Natürlich gibt es Missbrauch (in vielen Bereichen)... ob es das in jedem Fall ist, halte ich jedoch für fraglich.
Die zugrundelegende Prämisse, dass chemisches Ungleichgewicht im Gehirn Ursache diverser psychiatrischer Erscheinungsbilder ist, ist keinesfalls wissenschaftlich validiert. Es ist und bleibt eine These welche skrupellos von der Pharmaindustrie instrumentalisiert wird um Absätze zu erzielen.
Nur diese Aussage setzt sozusagen vorgelagert an: Neurotransmittergleichgewichte und psychiatrische Diagnosen sollen nicht wissenschaftlich validiert sein (These 1). Und das nutzt die Pharmaindustrie angeblich aus (These 2).

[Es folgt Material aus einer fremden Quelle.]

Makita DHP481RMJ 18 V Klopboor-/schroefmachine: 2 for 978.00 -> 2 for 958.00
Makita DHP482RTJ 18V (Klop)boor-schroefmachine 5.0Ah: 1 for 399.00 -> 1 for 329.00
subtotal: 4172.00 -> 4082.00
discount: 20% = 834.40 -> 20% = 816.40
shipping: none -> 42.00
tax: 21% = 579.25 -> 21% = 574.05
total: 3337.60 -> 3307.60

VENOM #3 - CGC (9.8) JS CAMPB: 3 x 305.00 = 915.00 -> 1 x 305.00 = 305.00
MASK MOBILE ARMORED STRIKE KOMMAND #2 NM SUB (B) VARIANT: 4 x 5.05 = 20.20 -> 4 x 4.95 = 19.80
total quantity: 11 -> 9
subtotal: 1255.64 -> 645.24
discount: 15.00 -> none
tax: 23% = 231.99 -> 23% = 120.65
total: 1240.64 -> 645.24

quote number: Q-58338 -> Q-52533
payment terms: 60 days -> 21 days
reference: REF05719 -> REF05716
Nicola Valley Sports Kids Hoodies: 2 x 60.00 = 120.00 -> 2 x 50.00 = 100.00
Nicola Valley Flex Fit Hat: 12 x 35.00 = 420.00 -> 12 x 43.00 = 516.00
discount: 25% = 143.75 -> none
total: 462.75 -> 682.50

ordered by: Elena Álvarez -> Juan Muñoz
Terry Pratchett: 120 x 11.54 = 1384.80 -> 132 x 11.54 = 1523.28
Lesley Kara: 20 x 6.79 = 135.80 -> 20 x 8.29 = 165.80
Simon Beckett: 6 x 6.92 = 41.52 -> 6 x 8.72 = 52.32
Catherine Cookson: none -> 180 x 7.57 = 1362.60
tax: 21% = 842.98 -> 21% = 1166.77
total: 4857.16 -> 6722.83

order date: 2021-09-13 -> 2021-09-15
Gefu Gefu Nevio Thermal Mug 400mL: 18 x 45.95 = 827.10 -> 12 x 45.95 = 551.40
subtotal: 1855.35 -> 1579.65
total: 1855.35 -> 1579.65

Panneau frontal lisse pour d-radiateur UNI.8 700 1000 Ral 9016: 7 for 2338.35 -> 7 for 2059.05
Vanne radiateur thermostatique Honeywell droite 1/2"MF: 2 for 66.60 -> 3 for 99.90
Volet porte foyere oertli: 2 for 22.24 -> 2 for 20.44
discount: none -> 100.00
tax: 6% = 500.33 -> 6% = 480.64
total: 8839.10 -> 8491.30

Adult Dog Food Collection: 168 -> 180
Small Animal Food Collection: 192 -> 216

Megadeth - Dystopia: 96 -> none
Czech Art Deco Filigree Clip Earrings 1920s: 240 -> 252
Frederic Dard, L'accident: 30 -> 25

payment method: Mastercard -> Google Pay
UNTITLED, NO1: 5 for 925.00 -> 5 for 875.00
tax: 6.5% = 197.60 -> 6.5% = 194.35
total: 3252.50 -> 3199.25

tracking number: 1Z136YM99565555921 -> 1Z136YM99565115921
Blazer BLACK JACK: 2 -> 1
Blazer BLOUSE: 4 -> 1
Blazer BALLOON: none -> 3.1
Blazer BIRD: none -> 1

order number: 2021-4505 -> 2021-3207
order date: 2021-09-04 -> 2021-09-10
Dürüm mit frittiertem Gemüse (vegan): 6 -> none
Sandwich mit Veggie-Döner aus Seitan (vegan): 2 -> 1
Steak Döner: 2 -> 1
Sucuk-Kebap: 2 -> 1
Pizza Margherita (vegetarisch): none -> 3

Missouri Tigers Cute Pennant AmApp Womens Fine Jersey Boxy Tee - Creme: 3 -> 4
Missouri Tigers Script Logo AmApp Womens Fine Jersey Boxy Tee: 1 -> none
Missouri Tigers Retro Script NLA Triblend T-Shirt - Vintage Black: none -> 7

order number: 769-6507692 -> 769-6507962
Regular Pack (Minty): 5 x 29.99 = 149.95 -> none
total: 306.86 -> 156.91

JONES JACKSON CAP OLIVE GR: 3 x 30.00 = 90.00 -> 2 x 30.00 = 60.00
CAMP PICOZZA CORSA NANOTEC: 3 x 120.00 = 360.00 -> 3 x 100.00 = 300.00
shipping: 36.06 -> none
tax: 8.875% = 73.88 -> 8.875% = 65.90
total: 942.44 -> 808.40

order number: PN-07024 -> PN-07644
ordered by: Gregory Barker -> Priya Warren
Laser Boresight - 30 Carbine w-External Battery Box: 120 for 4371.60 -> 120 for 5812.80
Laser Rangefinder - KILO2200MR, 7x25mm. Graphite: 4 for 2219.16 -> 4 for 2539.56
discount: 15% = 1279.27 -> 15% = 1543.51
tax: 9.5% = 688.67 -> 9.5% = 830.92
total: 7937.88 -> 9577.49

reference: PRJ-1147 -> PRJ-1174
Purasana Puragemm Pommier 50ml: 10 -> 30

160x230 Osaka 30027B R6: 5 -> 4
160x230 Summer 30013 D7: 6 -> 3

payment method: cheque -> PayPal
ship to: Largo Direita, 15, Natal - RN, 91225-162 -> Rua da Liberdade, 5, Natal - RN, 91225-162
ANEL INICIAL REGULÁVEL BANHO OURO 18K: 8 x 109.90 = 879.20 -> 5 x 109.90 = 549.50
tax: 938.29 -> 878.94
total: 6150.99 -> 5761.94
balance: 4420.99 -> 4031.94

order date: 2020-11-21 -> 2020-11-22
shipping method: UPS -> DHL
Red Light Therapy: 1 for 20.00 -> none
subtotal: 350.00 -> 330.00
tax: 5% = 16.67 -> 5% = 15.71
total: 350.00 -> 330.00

Also der Vorwurf ist in anderen Worten: Die Pharmaindustrie nutzt angeblich aus, dass sich Neurologen invalider Grundlagen bedienen. Um nicht zu sagen: das Fundament medikamentöse Behandlung wird einfach mal abgesprochen.

Insofern kann man sehr wohl hinterfragen: Inwiefern wird die wissenschaftlich Validität denn in Frage gestellt? Vielleicht erhalte ich vom TE noch eine Antwort.
Zuletzt geändert von stern am Mo., 27.01.2014, 16:24, insgesamt 3-mal geändert.